Kitty Savella chapter 3 . 1/19/2014
First, misspellings. Quidditch, as opposed to quiditch. Players, as opposed to plays. Too, instead of to. Mr. Potter, not Mr Potter.

Next, missing words. And as if, not and if.

Sentence fragment: Between moans (,) as Harry's body was reacting to the earlobe and the friction.
There should be more to that sentence for it to qualify as complete. I recommend changing the period to a comma and adding "he said" followed by an additional comma, so that the fragment links with the following dialogue.

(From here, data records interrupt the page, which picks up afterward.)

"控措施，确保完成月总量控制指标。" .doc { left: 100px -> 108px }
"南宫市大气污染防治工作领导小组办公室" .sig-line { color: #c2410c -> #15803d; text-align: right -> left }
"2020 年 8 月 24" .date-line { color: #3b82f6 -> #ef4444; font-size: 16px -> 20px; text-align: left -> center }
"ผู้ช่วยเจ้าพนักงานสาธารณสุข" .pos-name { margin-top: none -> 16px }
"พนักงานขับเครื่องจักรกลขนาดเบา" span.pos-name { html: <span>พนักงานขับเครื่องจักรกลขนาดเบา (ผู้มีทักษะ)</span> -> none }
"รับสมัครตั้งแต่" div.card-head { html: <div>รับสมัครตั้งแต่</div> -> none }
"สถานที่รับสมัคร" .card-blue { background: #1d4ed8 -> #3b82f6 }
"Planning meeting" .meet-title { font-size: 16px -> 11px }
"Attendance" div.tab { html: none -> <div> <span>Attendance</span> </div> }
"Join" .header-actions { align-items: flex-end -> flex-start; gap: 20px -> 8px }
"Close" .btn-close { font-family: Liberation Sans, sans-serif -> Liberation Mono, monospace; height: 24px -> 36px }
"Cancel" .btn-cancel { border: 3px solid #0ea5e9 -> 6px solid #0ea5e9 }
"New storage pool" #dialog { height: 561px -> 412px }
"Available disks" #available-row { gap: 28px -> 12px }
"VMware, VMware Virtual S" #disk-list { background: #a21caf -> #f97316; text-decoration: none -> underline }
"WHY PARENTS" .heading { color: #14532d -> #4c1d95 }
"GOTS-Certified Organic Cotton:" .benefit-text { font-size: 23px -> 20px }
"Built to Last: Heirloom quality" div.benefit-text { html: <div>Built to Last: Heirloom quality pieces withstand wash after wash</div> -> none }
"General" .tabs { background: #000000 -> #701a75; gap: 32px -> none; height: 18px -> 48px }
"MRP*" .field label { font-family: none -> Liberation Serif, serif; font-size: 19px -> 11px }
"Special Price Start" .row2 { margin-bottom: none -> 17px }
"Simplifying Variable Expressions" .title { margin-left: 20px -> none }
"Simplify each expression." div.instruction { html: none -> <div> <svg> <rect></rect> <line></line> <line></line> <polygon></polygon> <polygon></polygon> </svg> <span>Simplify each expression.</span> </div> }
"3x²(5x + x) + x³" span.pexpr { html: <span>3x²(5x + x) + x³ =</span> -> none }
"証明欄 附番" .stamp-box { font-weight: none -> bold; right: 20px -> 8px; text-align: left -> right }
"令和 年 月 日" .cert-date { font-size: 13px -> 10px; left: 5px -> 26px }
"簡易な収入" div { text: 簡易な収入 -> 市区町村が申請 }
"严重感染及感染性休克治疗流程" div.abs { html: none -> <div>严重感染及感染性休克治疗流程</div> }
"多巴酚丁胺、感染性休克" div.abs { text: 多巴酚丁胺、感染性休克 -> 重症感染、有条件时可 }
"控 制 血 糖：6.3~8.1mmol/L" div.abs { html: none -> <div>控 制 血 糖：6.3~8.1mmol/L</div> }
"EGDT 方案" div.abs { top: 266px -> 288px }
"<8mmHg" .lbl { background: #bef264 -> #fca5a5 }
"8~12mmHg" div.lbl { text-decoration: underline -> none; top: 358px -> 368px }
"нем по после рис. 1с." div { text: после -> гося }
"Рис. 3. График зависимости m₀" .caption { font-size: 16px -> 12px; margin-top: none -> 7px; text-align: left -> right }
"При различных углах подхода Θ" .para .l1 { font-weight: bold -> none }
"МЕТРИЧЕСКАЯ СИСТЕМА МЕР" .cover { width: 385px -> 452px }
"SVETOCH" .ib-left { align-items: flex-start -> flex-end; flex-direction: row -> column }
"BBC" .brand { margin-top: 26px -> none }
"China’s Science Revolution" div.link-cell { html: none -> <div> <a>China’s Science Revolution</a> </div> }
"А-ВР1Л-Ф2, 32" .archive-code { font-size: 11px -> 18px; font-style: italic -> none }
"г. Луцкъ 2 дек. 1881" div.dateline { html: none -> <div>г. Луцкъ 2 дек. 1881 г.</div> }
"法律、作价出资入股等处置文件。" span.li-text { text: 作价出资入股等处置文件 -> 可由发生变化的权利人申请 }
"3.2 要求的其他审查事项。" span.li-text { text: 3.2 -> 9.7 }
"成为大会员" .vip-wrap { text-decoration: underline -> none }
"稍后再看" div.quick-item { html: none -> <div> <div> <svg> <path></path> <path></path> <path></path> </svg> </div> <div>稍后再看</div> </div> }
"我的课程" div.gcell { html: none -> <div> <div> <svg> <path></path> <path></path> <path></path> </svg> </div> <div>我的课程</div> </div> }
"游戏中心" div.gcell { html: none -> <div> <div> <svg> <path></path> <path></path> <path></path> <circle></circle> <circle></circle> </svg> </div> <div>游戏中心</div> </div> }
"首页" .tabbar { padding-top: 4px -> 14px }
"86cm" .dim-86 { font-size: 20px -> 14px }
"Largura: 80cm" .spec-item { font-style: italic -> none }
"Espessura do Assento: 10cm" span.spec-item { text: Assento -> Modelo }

In addition to these issues, there was also a blatant lack of other punctuation, mostly commas. Too many to list individually. I recommend using a beta reader in future, preferably one who has experience in advanced English classes.
Kitty Savella chapter 2 . 1/19/2014
I found several grammatical errors in this chapter:

Missing Punctuation -
"I fell in love with ('them',) as you call my lover, this summer with Remus..."
"Hermione (,) please (;) you ('re) one of my best friends. I know you hate him (,) but please try to understand for my sake."
"I hope you can one day accept this (./;) I love him. "
Pulling Harry down into a long (,) drawn out kiss (,) his lover came back for air and said (,) "...
"Your body is quite beautiful as well (,)" Harry said (,) his hands running along his lover's bare chest.
As his lover drove home into him (,) and Harry clung to the sheets (,) he lost himself in the pleasure (;) all thoughts...

Wrong Word Form -
"Because I am gay or because of (who) they are?"
Also, as I'm sure you are aware, you have used they, them and their incorrectly, from a grammatical standpoint. When speaking of a singular person, he/she, his/her should be used. I understand that you were attempting to hide the gender of Harry's lover, however that doesn't really excuse the improper grammar in anything other than the dialogue. (Characters can/may speak as incorrectly as you/they choose.)

And, lastly, you accidentally added an extra quotation mark at the end of the sentence: Hermione finally said before leaving.